By pushing the boundaries of design patterns, creativity and technology, we created an immersive 3D experience together with Fabrique to present the ancient world maps, atlases and celestial maps from The Sunderland Collection: Oculi Mundi.
The Sunderland Collection comprises more than a hundred exquisite objects from the 13th to the early 19th centuries. Featuring world and celestial maps, atlases, books of knowledge and globes, the collection is a unique curation showcasing the evolution of knowledge, as well as a striking celebration of human exploration, discovery, and wonder. Founded over 30 years ago by by avid traveler Dr Neil Sunderland, the collection is based in Switzerland but aims to be accessible from around the world. Online, that is.
New presentation form for art collections
That goal goes further than making the collection accessible via a standard website. The ambition is to offer an innovative, inspiring and visually overwhelming online experience. In short: digital storytelling on steroids. Then we are all ears! After seeing our work for Rijksmuseum, The Sunderland Collection turned to us to create a new platform on which the art collection can be presented and experienced online: Oculi Mundi, the eyes of the world.
"We brought together a team of incredible digital pioneers to really push the boundaries of what is possible in the digital environment, and create a genuinely inspiring destination."
Helen Sunderland-Cohen, client
So, the bar was high: creating a completely new public representation of 3D objects with an unusual, highly immersive web experience. For this project we challenged ourselves to create a truly innovative concept. The first designs from design partner Fabrique blew us away: a 3D-like environment that allows visitors to wander through the beautiful collection with a spatial way of navigating. We needed multiple proof-of-concepts to see if these ideas would even be technically feasible.
Scrolling through space
The idea behind the website is that each part is a 3D-like world. To provide an overview of these different components, say: the menu, we created a space with globes through which visitors can scroll. The 'Collection' section is the heart of the platform and contains maps and atlases that float towards you as you scroll. In this overview, visitors can click on the individual items to view them up close. The beautiful atlases with many maps posed a particular challenge: we ultimately implemented the idea of a spatial experience for these books as a floating 3D carousel including a slider to allow visitors to browse in different ways.
We have also applied this spatial experience to other parts, such as the 'References'. Here you can find information about people who made the maps and atlases. To give this part a 3D effect, we decided to let the entries float in space like cards above a 3D globe. As the visitor scrolls, the cards move towards him along that sphere. Like other parts of Oculi Mundi, getting this animation to run smoothly was quite a challenge!
Testing with end users
Hardly any page of Oculi Mundi has become standard. Because of the unusual navigation, it was questionable whether users would understand it. That's why it was necessary to do a lot of testing. We did this during several of our in-house test days.

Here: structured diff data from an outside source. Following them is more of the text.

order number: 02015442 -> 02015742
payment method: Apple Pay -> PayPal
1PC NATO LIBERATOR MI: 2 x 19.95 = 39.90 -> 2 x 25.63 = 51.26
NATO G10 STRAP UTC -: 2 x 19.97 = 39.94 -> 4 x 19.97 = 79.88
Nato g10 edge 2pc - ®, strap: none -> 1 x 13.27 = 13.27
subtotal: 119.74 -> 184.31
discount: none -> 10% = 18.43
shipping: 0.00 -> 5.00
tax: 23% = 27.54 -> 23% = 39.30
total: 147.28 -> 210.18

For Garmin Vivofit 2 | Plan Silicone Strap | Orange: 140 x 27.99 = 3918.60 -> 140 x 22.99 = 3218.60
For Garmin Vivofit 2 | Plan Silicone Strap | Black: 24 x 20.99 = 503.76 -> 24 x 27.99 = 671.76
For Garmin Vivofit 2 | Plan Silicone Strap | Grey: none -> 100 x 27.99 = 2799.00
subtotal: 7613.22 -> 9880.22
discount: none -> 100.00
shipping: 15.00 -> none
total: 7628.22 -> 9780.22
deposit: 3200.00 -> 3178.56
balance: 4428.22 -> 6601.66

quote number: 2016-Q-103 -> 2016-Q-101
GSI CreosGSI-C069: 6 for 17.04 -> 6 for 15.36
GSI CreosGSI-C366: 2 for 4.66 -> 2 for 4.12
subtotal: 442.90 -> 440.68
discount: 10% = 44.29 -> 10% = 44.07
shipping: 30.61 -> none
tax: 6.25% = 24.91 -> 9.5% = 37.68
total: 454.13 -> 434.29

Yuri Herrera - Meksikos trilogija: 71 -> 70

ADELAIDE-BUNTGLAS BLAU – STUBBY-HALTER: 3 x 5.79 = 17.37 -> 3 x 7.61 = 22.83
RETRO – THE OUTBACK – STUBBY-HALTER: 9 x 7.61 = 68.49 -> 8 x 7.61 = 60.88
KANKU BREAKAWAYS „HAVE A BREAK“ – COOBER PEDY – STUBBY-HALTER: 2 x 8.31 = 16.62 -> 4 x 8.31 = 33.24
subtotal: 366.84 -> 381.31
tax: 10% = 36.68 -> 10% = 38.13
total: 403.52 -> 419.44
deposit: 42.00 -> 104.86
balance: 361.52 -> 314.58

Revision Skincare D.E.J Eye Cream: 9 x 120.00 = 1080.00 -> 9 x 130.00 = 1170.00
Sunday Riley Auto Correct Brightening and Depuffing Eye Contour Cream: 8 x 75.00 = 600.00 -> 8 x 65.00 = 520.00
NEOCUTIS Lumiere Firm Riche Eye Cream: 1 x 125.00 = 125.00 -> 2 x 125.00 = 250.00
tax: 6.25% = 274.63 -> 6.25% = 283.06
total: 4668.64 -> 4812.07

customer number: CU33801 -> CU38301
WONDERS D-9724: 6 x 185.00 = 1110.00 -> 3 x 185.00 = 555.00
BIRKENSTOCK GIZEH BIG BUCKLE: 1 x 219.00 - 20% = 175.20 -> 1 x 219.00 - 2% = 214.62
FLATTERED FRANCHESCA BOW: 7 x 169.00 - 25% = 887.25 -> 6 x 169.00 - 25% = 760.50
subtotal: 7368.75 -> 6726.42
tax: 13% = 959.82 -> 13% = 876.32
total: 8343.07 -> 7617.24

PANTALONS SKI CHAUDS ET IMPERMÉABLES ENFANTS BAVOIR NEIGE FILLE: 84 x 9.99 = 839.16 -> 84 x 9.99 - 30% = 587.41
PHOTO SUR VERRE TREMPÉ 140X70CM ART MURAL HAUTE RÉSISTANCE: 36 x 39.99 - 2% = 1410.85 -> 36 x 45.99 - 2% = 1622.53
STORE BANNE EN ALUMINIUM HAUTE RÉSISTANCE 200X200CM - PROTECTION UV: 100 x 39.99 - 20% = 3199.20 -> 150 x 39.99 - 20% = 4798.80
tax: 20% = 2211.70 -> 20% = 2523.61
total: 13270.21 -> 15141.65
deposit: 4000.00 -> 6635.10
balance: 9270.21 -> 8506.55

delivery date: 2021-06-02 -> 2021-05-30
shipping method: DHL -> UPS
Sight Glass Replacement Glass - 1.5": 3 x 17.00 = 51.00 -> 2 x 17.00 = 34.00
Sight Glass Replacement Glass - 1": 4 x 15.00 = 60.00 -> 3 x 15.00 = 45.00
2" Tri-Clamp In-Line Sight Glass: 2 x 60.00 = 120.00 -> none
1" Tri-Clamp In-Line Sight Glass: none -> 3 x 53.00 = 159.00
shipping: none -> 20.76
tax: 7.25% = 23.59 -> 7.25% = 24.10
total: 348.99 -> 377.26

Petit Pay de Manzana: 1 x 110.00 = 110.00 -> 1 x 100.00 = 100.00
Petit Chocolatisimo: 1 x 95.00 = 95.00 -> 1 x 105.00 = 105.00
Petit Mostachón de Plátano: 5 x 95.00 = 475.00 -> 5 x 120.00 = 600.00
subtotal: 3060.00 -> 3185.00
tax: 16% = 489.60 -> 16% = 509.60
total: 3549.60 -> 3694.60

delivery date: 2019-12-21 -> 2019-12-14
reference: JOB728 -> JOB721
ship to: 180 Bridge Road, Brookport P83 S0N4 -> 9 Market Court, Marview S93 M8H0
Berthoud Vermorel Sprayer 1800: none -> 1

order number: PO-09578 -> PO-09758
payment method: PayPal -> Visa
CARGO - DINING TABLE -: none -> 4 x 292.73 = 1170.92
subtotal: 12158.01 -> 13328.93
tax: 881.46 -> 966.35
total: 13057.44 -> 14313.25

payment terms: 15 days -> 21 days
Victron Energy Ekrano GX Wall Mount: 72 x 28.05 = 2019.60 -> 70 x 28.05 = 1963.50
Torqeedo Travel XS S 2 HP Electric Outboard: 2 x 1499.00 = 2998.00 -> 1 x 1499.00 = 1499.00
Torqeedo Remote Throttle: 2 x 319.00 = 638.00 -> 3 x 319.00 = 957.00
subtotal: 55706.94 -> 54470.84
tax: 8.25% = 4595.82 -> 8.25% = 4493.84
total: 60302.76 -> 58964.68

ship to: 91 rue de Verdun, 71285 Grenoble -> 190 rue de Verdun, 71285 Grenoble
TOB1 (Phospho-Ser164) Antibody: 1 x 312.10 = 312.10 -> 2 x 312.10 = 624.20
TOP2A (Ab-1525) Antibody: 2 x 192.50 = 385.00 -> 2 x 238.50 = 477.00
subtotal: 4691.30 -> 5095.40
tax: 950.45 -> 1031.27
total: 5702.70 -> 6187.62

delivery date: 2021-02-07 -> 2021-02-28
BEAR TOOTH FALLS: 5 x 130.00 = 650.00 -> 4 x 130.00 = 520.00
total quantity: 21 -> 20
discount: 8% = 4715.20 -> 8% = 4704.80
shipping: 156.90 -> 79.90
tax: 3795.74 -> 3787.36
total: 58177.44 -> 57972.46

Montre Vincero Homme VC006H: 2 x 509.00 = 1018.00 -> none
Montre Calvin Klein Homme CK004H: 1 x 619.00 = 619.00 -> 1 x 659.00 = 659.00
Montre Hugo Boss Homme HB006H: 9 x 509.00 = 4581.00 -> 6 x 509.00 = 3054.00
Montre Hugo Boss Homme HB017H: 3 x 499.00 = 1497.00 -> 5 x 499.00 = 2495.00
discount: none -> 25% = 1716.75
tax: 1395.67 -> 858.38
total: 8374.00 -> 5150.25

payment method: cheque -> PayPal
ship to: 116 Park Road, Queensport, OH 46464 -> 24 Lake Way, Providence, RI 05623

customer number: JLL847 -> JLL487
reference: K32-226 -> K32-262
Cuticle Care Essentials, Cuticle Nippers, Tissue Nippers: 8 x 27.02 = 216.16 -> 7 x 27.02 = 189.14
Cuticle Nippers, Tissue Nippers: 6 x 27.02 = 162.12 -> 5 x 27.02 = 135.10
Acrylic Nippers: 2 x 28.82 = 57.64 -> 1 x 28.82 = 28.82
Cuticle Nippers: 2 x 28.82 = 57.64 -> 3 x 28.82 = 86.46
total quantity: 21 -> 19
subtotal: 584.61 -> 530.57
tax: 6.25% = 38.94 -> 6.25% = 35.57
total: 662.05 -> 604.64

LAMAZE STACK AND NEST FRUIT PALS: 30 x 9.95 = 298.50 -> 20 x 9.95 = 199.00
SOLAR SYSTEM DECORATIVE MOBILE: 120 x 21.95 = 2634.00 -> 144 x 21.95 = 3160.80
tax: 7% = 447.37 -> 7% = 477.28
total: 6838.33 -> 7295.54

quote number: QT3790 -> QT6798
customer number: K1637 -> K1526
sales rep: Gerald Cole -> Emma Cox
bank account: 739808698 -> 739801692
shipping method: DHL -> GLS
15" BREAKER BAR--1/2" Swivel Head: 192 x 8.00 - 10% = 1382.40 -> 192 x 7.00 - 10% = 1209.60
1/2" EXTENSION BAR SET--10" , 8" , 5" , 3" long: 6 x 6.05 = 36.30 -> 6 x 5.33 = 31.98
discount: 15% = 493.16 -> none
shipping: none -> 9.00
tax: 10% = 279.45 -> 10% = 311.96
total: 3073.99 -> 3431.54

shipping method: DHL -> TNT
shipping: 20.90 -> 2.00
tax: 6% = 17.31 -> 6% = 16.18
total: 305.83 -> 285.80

Fortunately, we received very positive reactions. In addition, points for improvement in terms of navigation also quickly became clear. After the tests, for example, the custom cursor that we specially devised for Oculi Mundi was added. The cursor hints at certain interactions to establish familiarity. For example, when the user hovers over an item, the cursor becomes larger. If the item is a link to another 3D environment, the cursor expands and a plus sign appears.
While the transformations and 3D effects are visually stunning, not all users will benefit from this exploratory interface. For example, researchers want to easily find specific maps and collect as much information as possible. To accommodate them, we have added a research mode to the website. This mode provides the same information as the exploration mode. But where the latter immerses the user in the world of Oculi Mundi, research mode offers more information on a screen and more functions such as sorting. It also displays the collection in a more familiar grid format.
"Just as The Sunderland Collection celebrates the explorers, makers and thinkers who came before, with Oculi Mundi we strive to reach for the future by embracing innovation, fostering scholarship, and providing a platform for ideas."